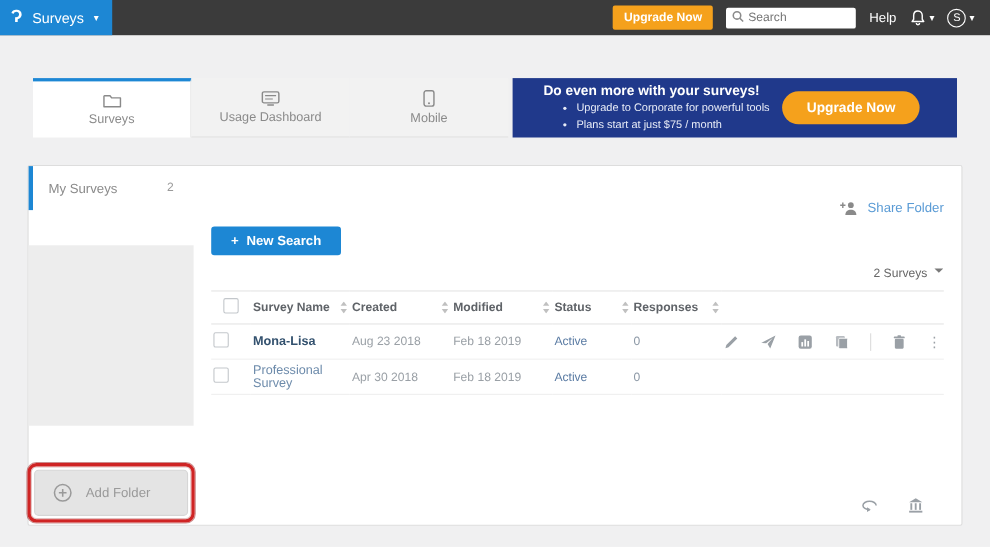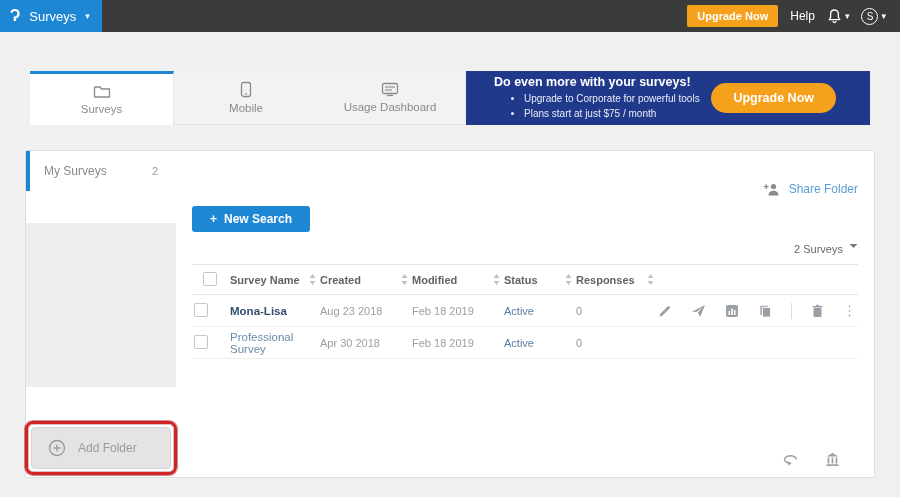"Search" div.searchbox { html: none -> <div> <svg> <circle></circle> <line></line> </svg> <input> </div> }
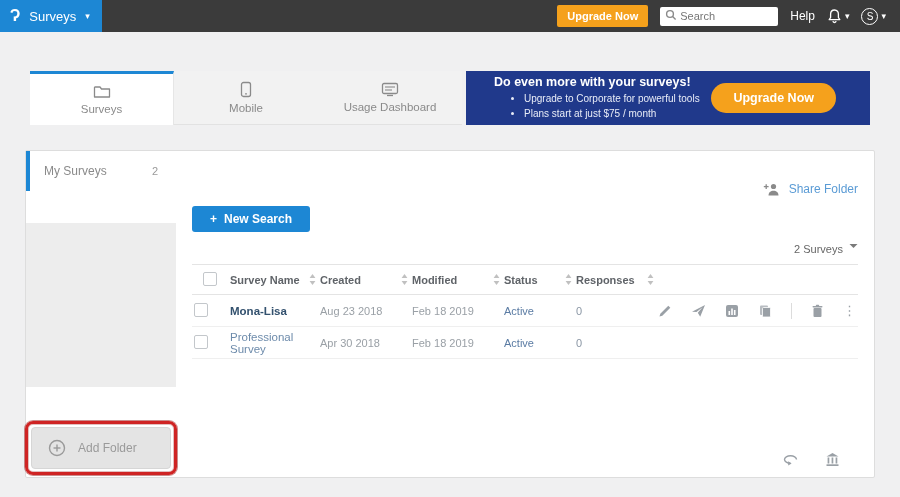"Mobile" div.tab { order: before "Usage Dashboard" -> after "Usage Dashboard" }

--

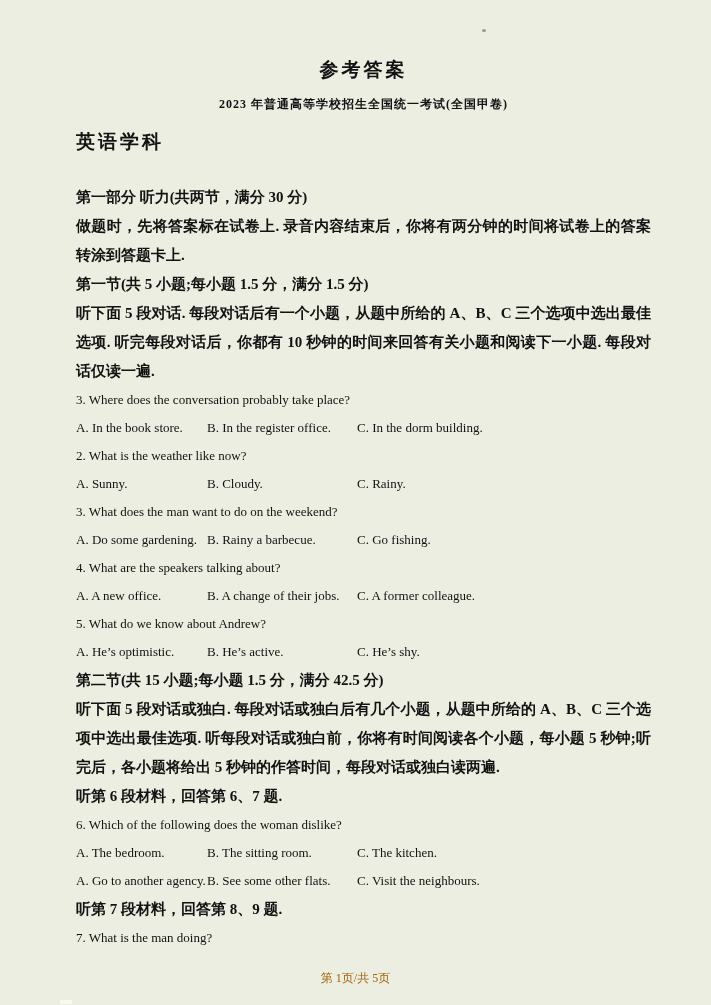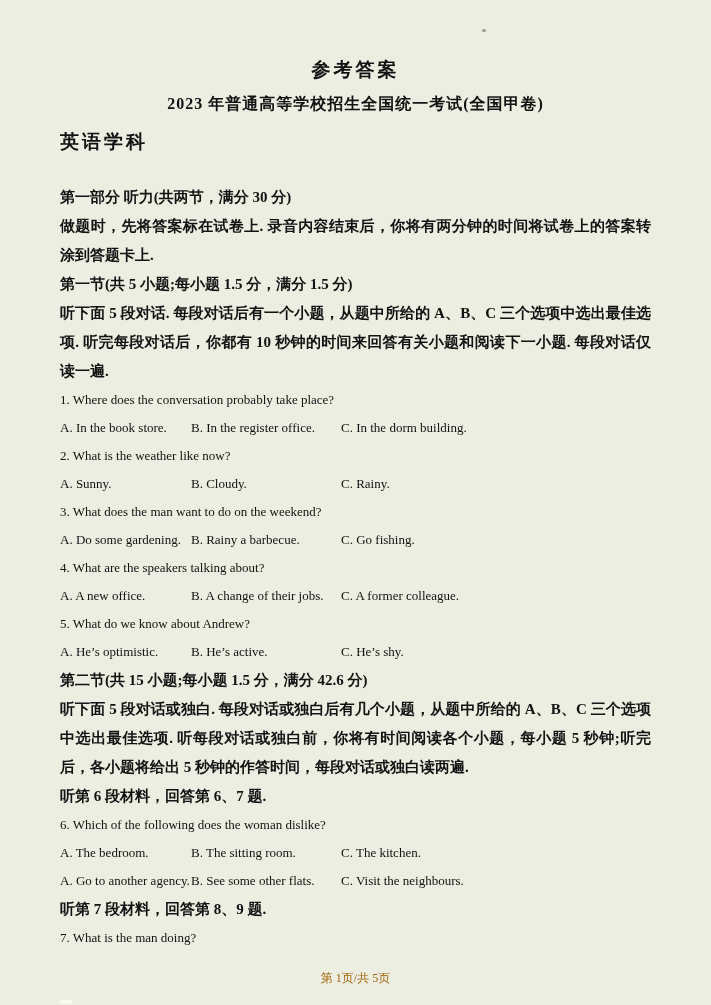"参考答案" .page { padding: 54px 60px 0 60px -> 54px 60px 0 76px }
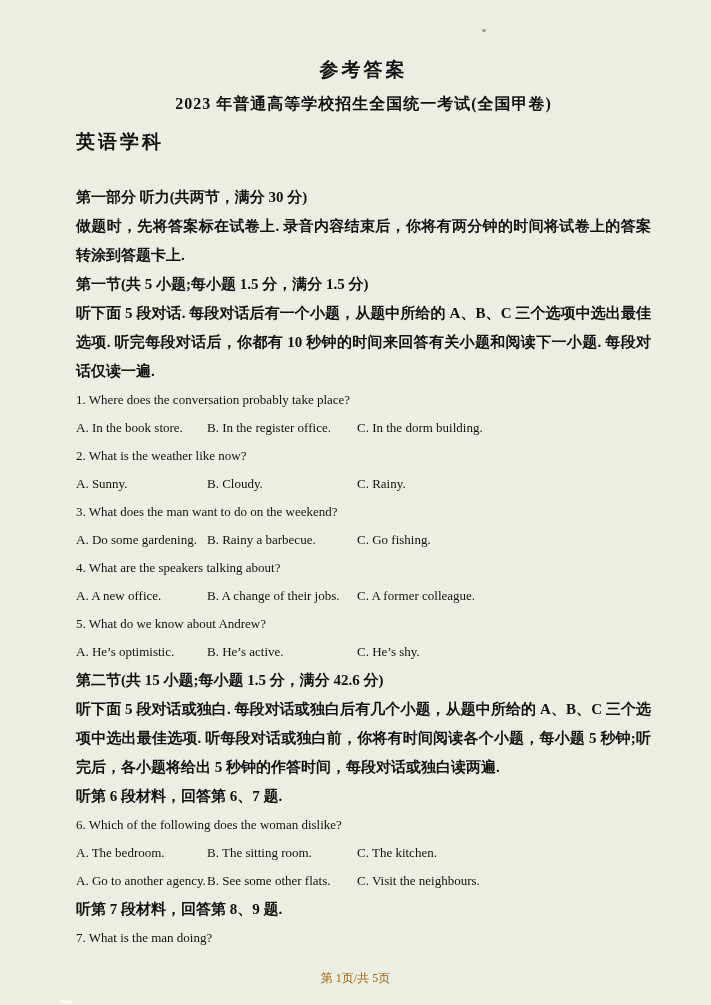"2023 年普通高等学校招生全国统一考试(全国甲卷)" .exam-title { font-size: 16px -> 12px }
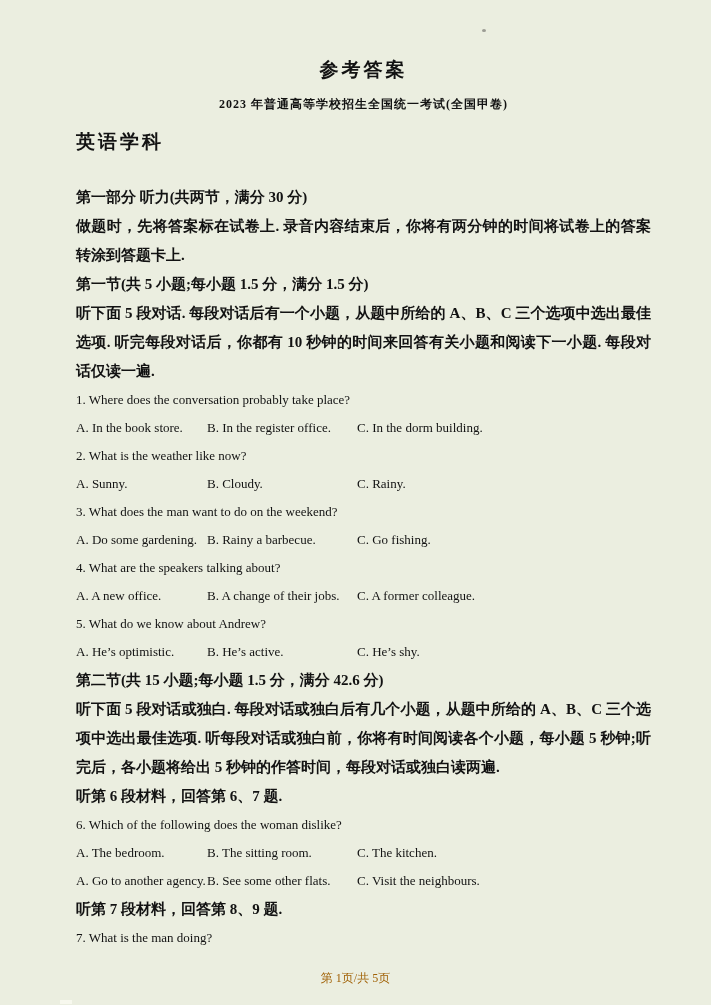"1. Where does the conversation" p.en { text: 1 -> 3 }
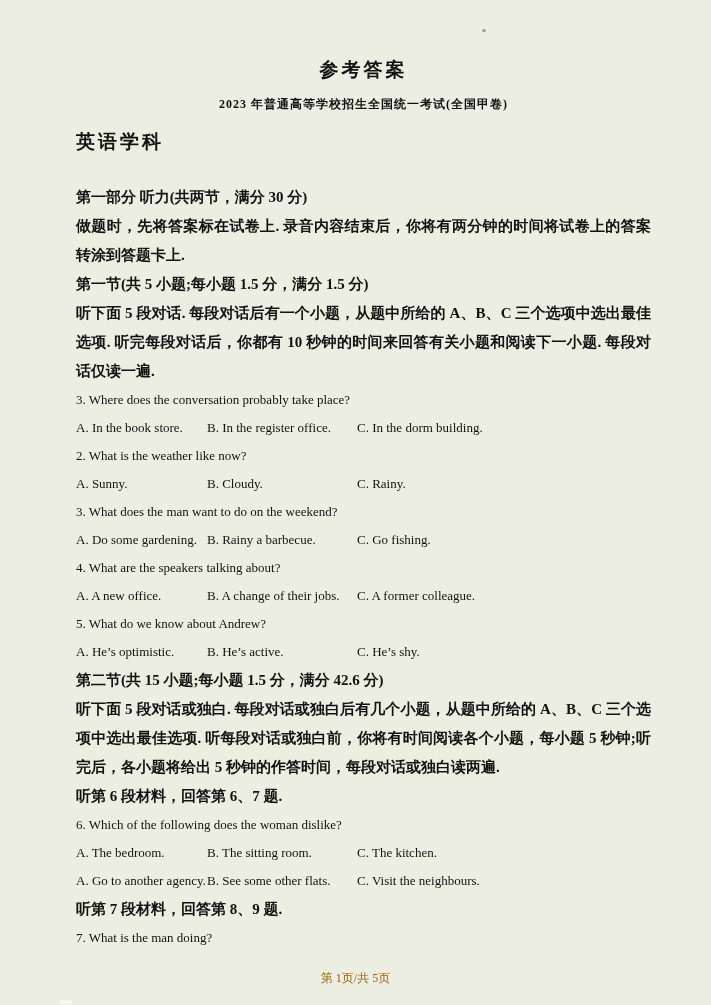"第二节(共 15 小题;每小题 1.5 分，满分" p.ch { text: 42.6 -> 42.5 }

#### WORK TO COMPLETE
In the records above, find the line with "padding: 54px 60px" and the line with "15 小题;每小题 1.5"; please transcribe exactly those two lines and all lines between them, omitting any picture.

#### RESULT
"参考答案" .page { padding: 54px 60px 0 60px -> 54px 60px 0 76px }
"2023 年普通高等学校招生全国统一考试(全国甲卷)" .exam-title { font-size: 16px -> 12px }
"1. Where does the conversation" p.en { text: 1 -> 3 }
"第二节(共 15 小题;每小题 1.5 分，满分" p.ch { text: 42.6 -> 42.5 }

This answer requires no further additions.